Falls are the leading cause of fatal and non-fatal injuries for older Americans. Falls threaten seniors’ safety and independence and generate enormous economic and personal costs.
However, falling is not an inevitable result of aging. Through practical lifestyle adjustments, evidence based prevention programs and clinical-community partnerships, the number of falls among seniors can be substantially reduced.
According to the U.S. Centers for Disease Control and Prevention:
- One-third of Americans aged 65+ falls each year.
- Every 11 seconds, an older adult is treated in the emergency room for a fall; every 19 minutes, an older adult dies from a fall.
- Falls are the leading cause of fatal injury and the most common cause of nonfatal trauma-related hospital admissions among older adults.
- Falls result in more than 2.8 million injuries treated in emergency departments annually, including over 800,000 hospitalizations and more than 27,000 deaths.

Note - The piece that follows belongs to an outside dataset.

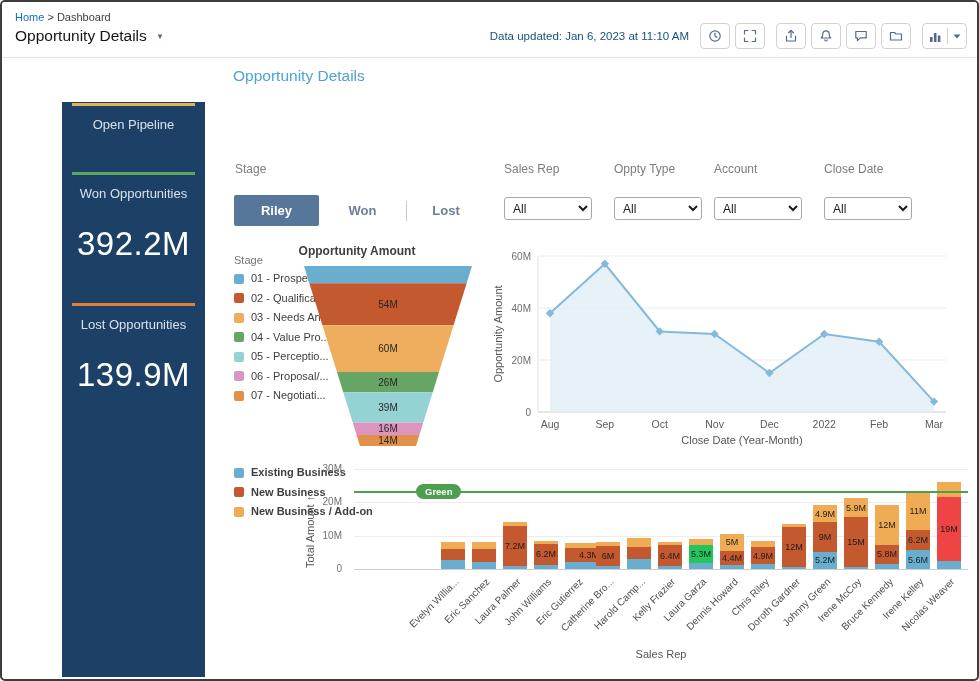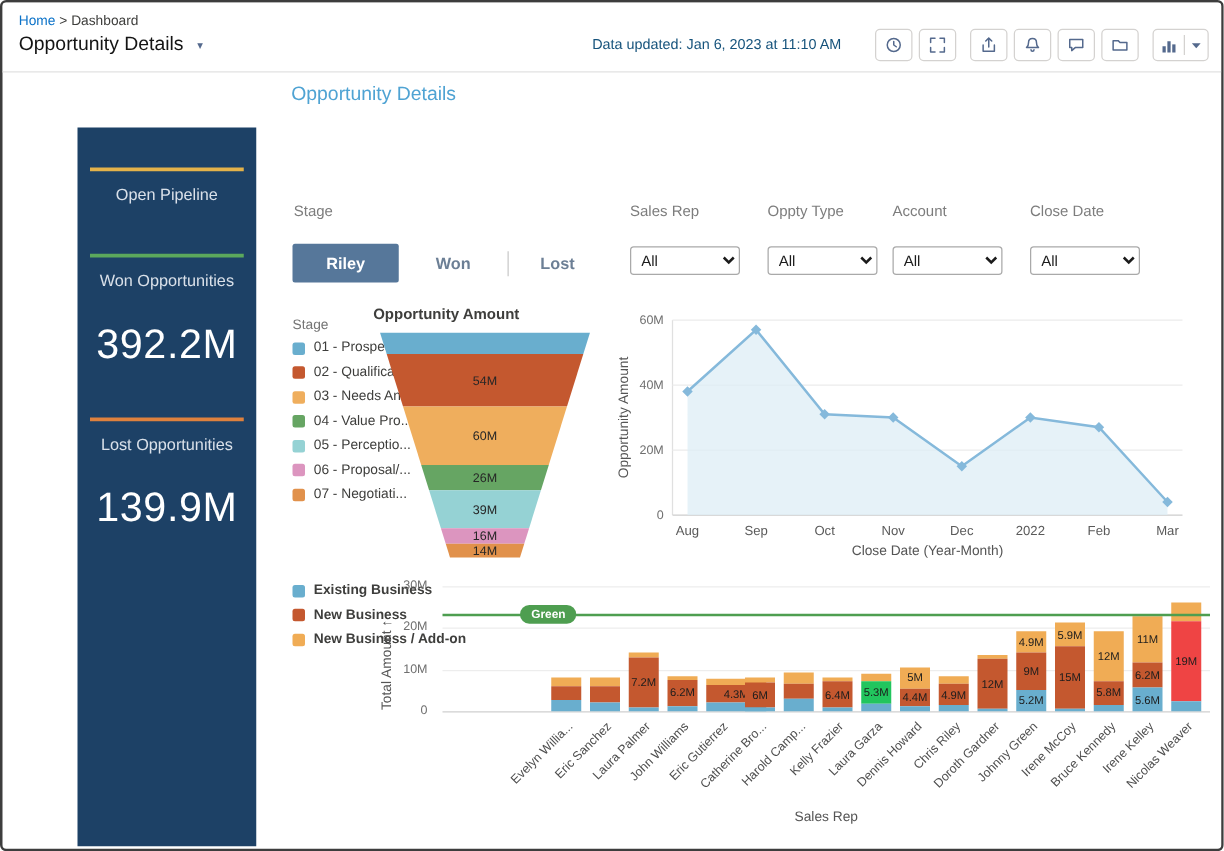"Data updated: Jan 6, 2023" .updated { margin-right: 16px -> none }
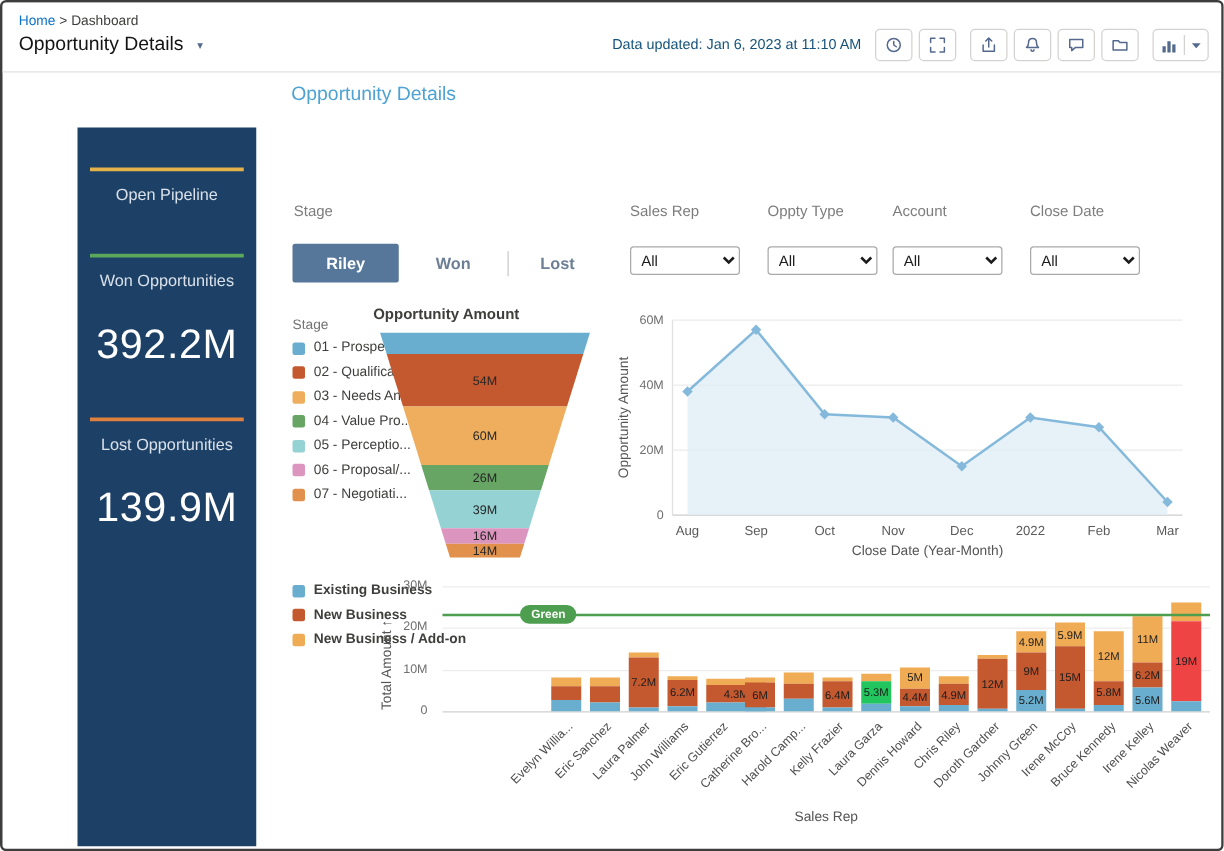"Open Pipeline" .kpi-panel { padding-top: 32px -> 1px }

- In 2013, the total cost of fall injuries was $34 billion.
- The financial toll for older adult falls is expected to increase as the population ages and may reach $67.7 billion by 2020.
Falls, with or without injury, also carry a heavy quality of life impact. A growing number of older adults fear falling and, as a result, limit their activities and social engagements. This can result in further physical decline, depression, social isolation, and feelings of helplessness. When a senior can no longer live alone or be left alone safely, intergenerational centers provide a safe, stimulating, purposeful way to spend the day.